盛武帝早年征戰,活下來的兒子都是在稱帝後出生的,因此太子雖貴為嫡長,實際年齡也不到三十。
太子名李成,莊冬卿遠遠看著,隻覺得錦衣華服上的面龐儒雅敦厚,和院正學者說起來話來,也平易近人。
沒一會換到太子講話,莊冬卿又開始放空。
直到那尖銳的嗓音再次響起,“定西王到——”
“!”
稍慢了一拍,急急跟上眾人再次行禮,喊起的聲音換了一個,應當是王爺的隨從。
再次落座,莊冬卿後背出了層虛汗。
剛才沒第一時間跟上行禮進度,驚出來的。
用衣袖擦了擦脖子,看著眼前的枇杷肉脯,莊冬卿苦澀,這頓飯也不是好吃的啊。
嚇了這麽一回,莊冬卿認真謹慎多了,低頭垂目端坐著,只聽聽周圍人的低語。
“這尊煞神怎麽來了?”
“我怎麽知道,不過,太子臉色不大好了。”
“誰見到定西王臉色會好啊?之前那三位罪臣,可都是經他手……”
定西王岑硯,本朝唯一的異姓王,幾年前奉詔進京勤王,立下大功,其後皇帝便將他留在上京,後數次請命返回封地,帝未允。

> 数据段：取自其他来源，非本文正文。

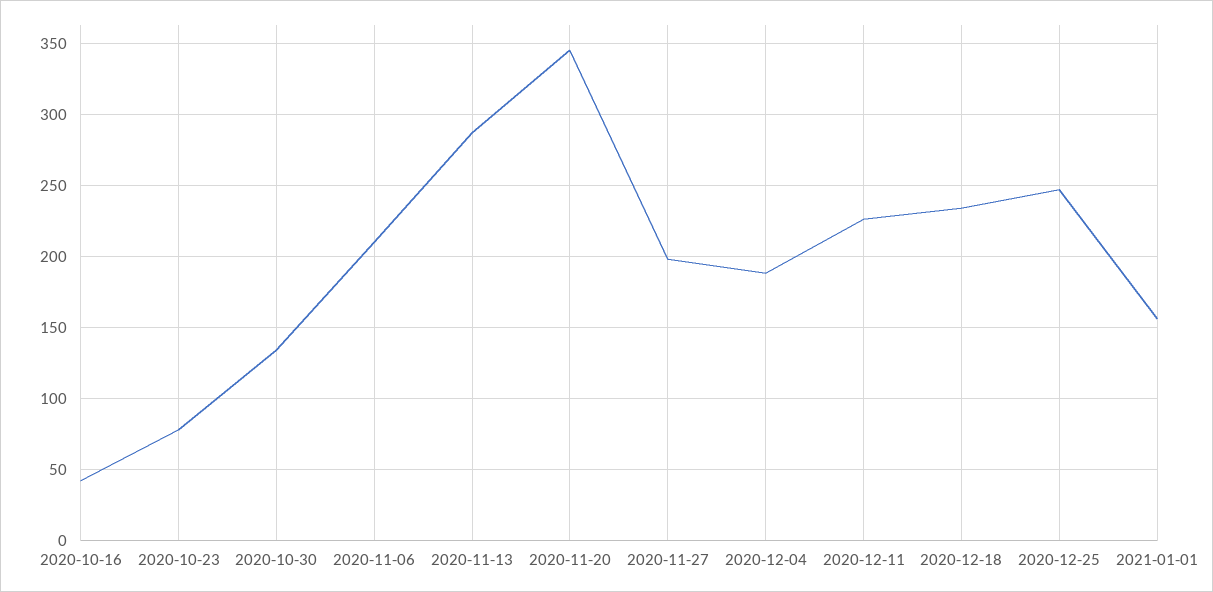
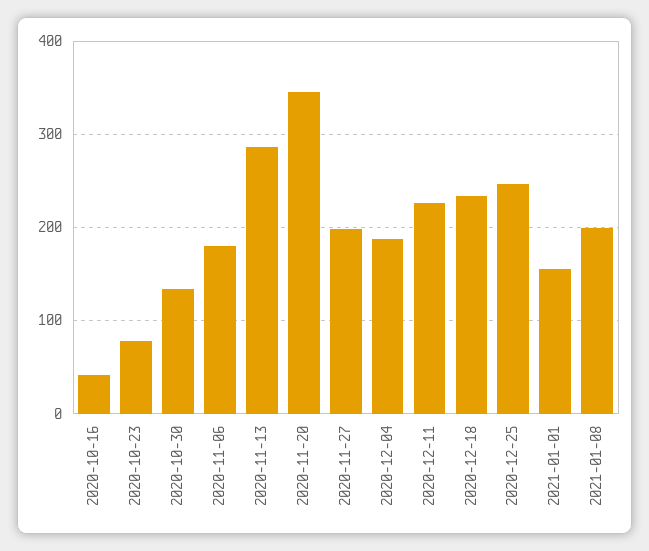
2020-11-06: 210 -> 180
2021-01-08: none -> 200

其實岑硯算是和男主一起長大的,老王爺還在的時候,他作為世子奉詔進京伴讀,與眾皇子一起受教,年幼就頗得盛武帝喜愛,立功後,更是簡在帝心,風光無兩。
不過他只聽命於皇帝,對皇子都不搭理。
在大後期,為了拉攏他,皇子們一個二個想盡了辦法。
想到此處,宴會前的發言終於告一段落。
休整的間隙,氣氛活絡了不少,前方院正大學士們與突然到來的兩尊大神熱絡攀談,周圍的文人學子們也開始喝茶聊天吃糕點。

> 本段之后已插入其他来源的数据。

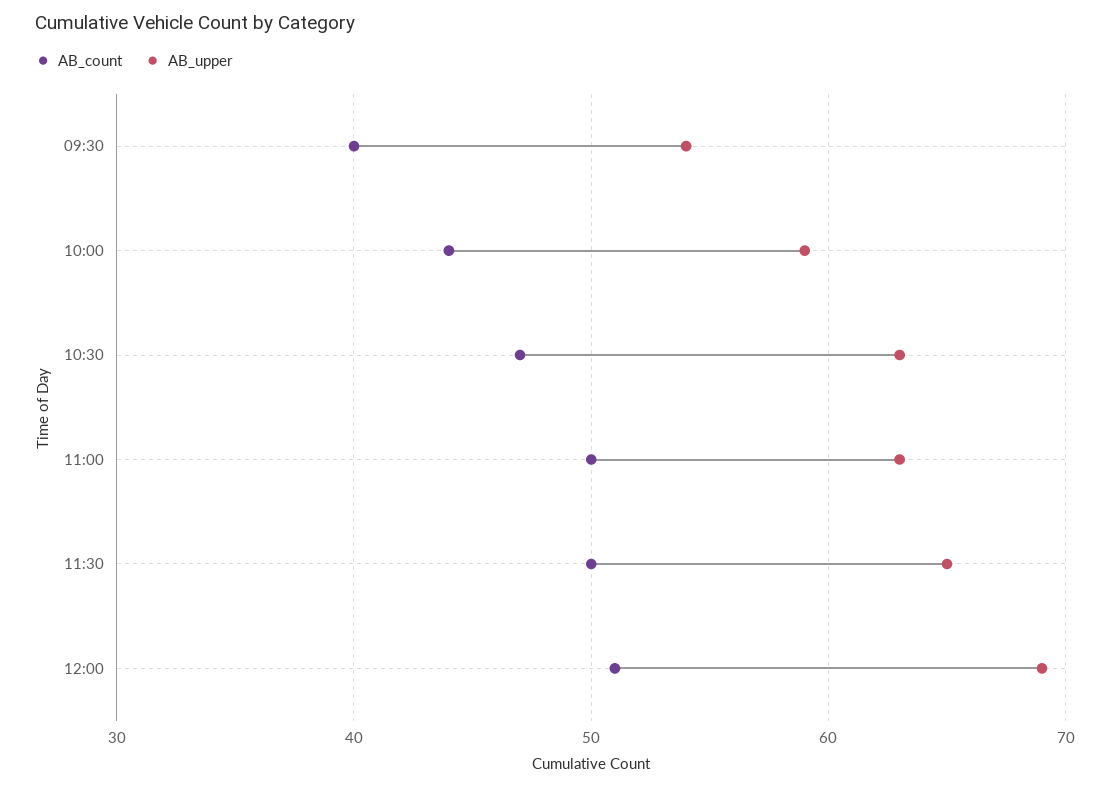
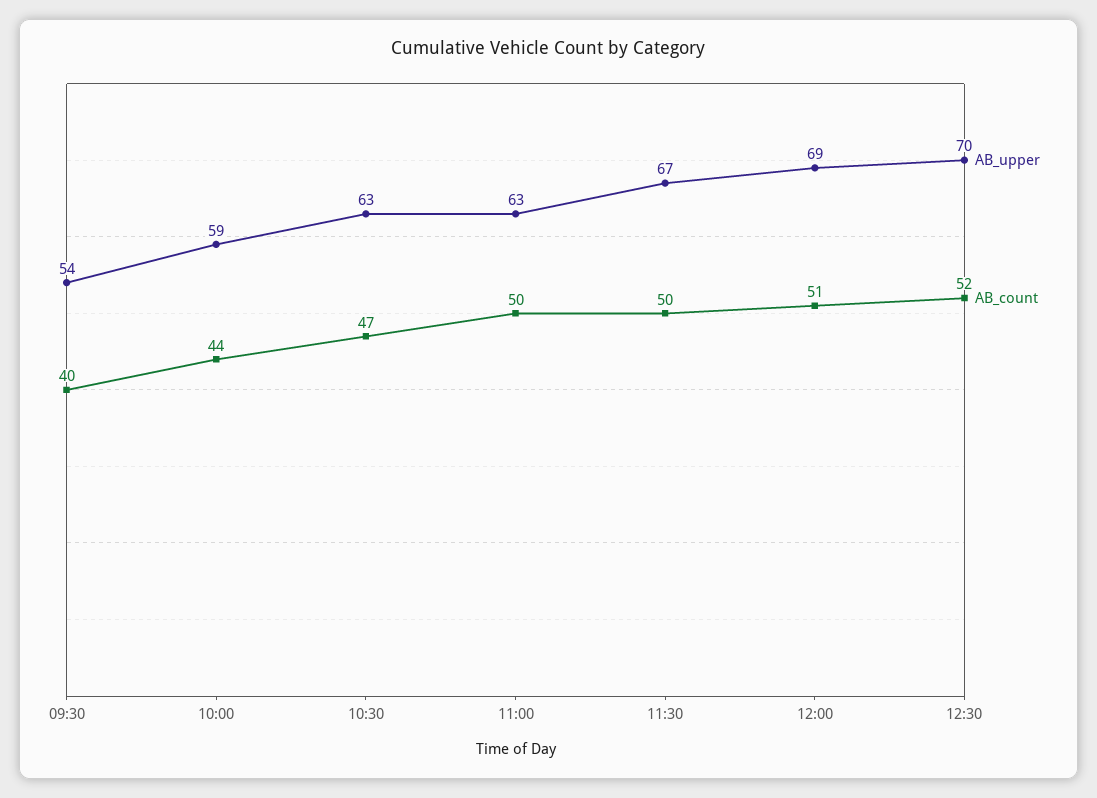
AB_upper, 11:30: 65 -> 67
AB_upper, 12:30: none -> 70
AB_count, 12:30: none -> 52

莊冬卿迅速拿了兩塊肉脯,塞了一塊給六福,自己咬了一口。
嗚,真的是肉,還挺好吃。
感動。
全部注意力瞬間集中到了味蕾上,不知不覺抬起了頭,等和前方一站立的身影對上面,莊冬卿愣了愣。
原身早年熬夜看書壞了眼,有些微的近視,離得過遠了,莊冬卿只能大致瞧出那人高眉深目,輪廓流暢,應當……是好看的。
眯了眯眼,仍舊模糊,不確定,但總覺得對方也在瞧自己?
邊上的院正倏爾對著那人鞠了一躬,莊冬卿後頸一涼,瞬間反應過來這不是太子就是定西王,猛的低下頭去……看不見他看不見他!
緊跟著開宴。
剛得了消息回來的柳七,上前換下服侍的隨從,一邊給岑硯布菜,一邊用只有兩個人能聽到的聲音道,“六皇子也來了,剛進側門。”
說完並不見有任何回應,柳七抬頭,卻發現岑硯一瞬不瞬盯著下首。
“主子?”柳七喚了一聲。
岑硯這才回神,默了片刻,抬手指了個方向,“去查下那個學生是誰。”
柳七往下看去,瞧了又瞧,一時間不能確定,“主子說的是……?”
岑硯又看一眼,按了按眉心,“嗯,吃得頭也不抬的那個。”
第5章 季公子
王府的人都知道,近來主子氣不順。
那日處置完黃兆,郝三跟著便帶人將廣月台團團圍住,習慣半夜做生意的老鴇剛睡下沒多久就被提溜起,等看清楚眼前站的人各個鎧甲長刀齊備,一張老臉更是在晨光下煞白煞白。
郝三報出王府的名號,當下無有不從。
一番搜羅,伶人清倌,還有那剛落賤籍尚在調教的,一個都沒落下。
下午回稟沒找到人,休息了沒多久的岑硯甚至洗漱起身,親自去了一趟廣月台。
一個一個地瞧,從暮色四合看到月明星稀。
刻漏滴滴落下,老鴇頭上的汗越擦越多,男倌裡遍尋不著,最後高個子的女伶也未能幸免,都被拉到岑硯面前走了趟。
沒找到。
不在裡面。
岑硯坐著不說話,陰著臉,院子裡明火執仗,安靜得隻聞火把燃燒的劈啪聲。
老鴇後背的汗濕了又乾,幹了又濕。
郝三徐四柳七更是低著頭,大氣都不敢出。
打回京後遇到的陰謀陽謀就沒斷過,但那些分毫都近不了岑硯的身,偏偏這次,不僅中了情毒,還被人算計到了床榻上去……岑硯內心的滔滔怒火,可想而知。